>>>
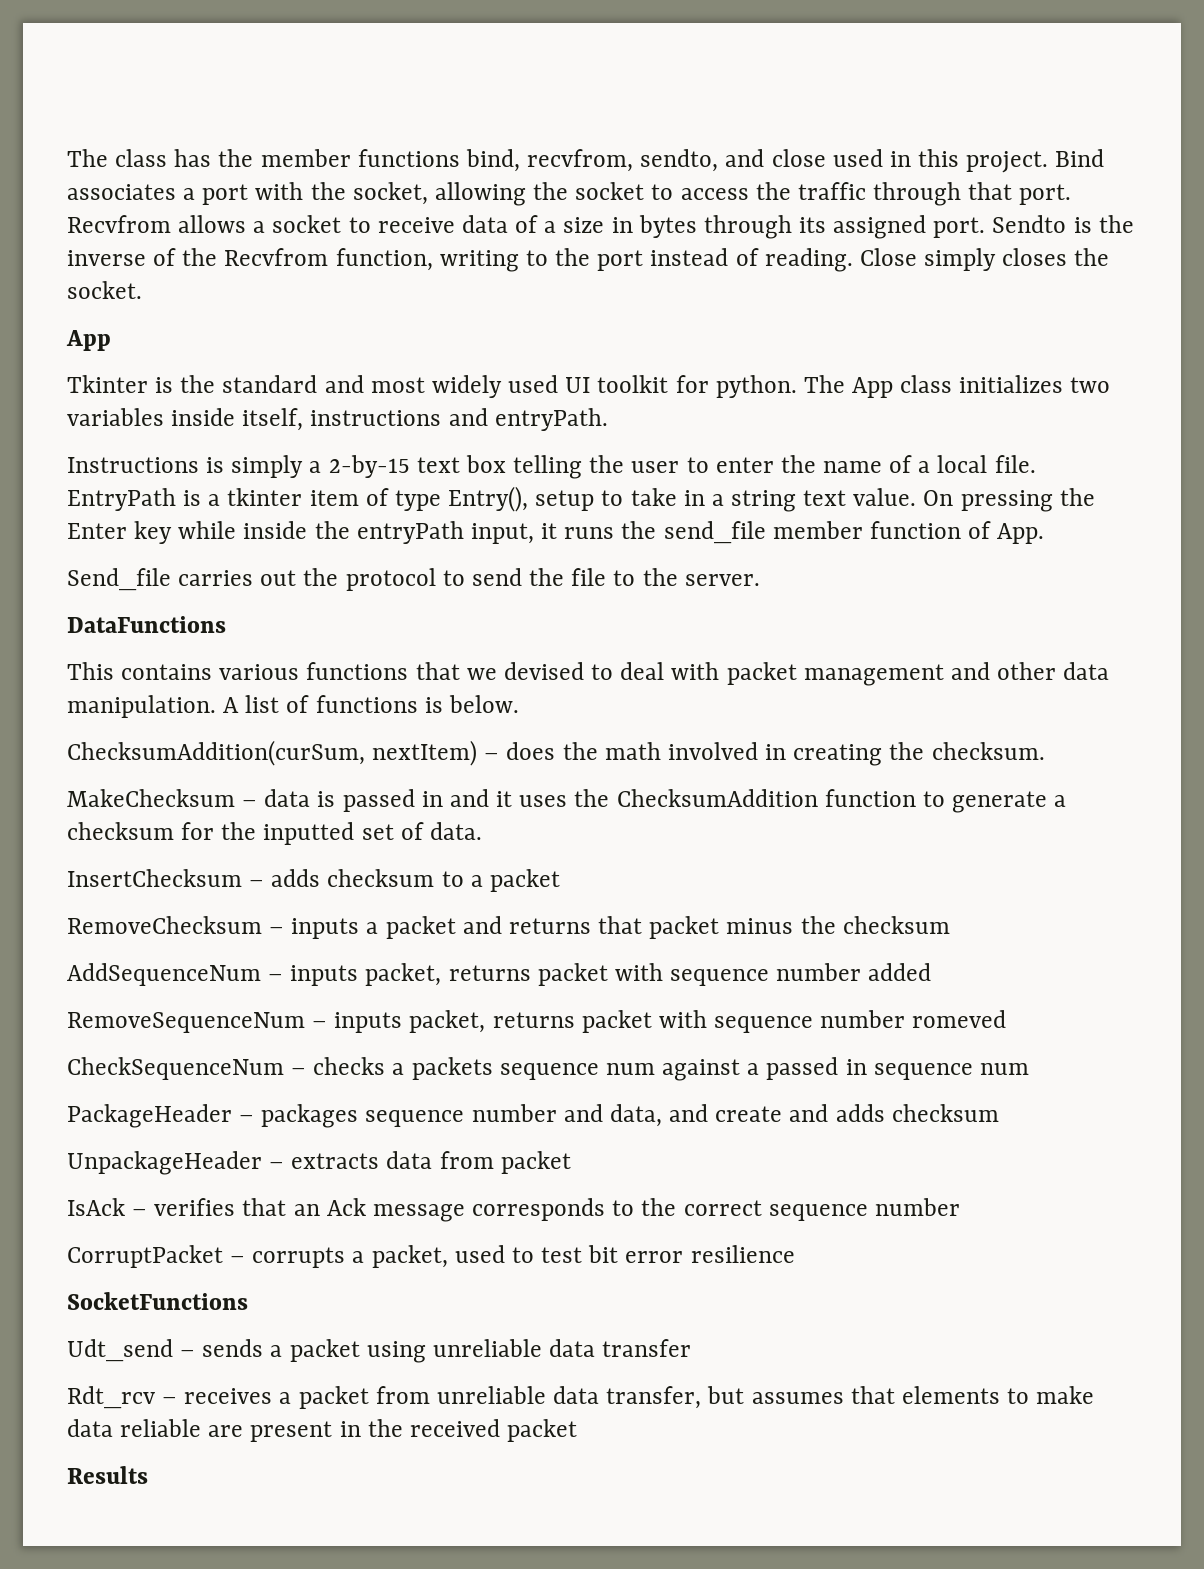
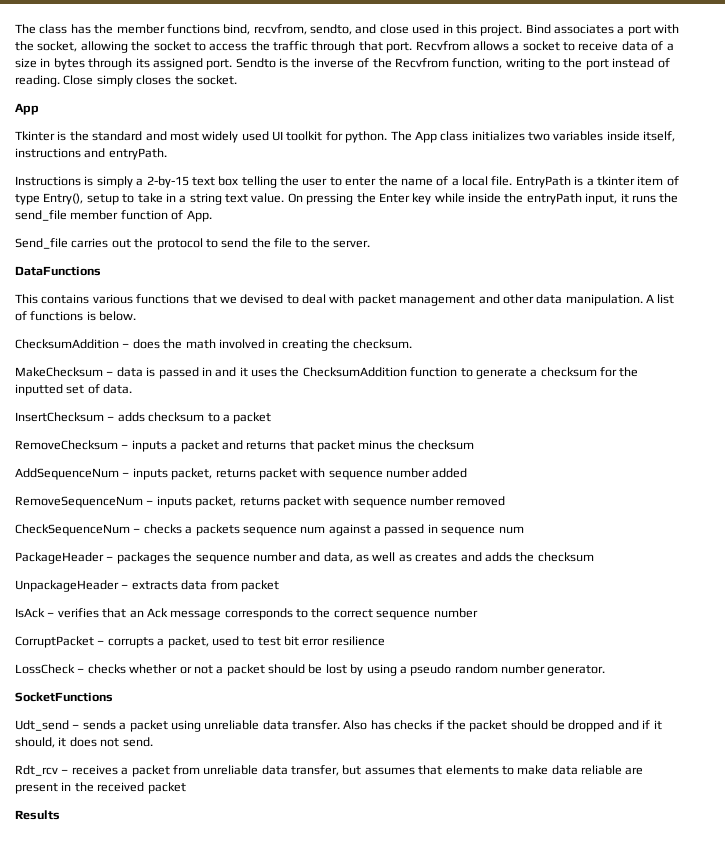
- ChecksumAddition(curSum, nextItem) – does the math involved in creating the checksum.
+ ChecksumAddition – does the math involved in creating the checksum.
- RemoveSequenceNum – inputs packet, returns packet with sequence number romeved
+ RemoveSequenceNum – inputs packet, returns packet with sequence number removed
- PackageHeader – packages sequence number and data, and create and adds checksum
+ PackageHeader – packages the sequence number and data, as well as creates and adds the checksum
+ LossCheck – checks whether or not a packet should be lost by using a pseudo random number generator.
- Udt_send – sends a packet using unreliable data transfer
+ Udt_send – sends a packet using unreliable data transfer. Also has checks if the packet should be dropped and if it should, it does not send.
<<<
**What you have to do:** Scan the entries above for the line containing "ChecksumAddition – does", and copy it and all lines after it exactly, down to and including the line containing "sequence number removed".

**Final answer:**
+ ChecksumAddition – does the math involved in creating the checksum.
- RemoveSequenceNum – inputs packet, returns packet with sequence number romeved
+ RemoveSequenceNum – inputs packet, returns packet with sequence number removed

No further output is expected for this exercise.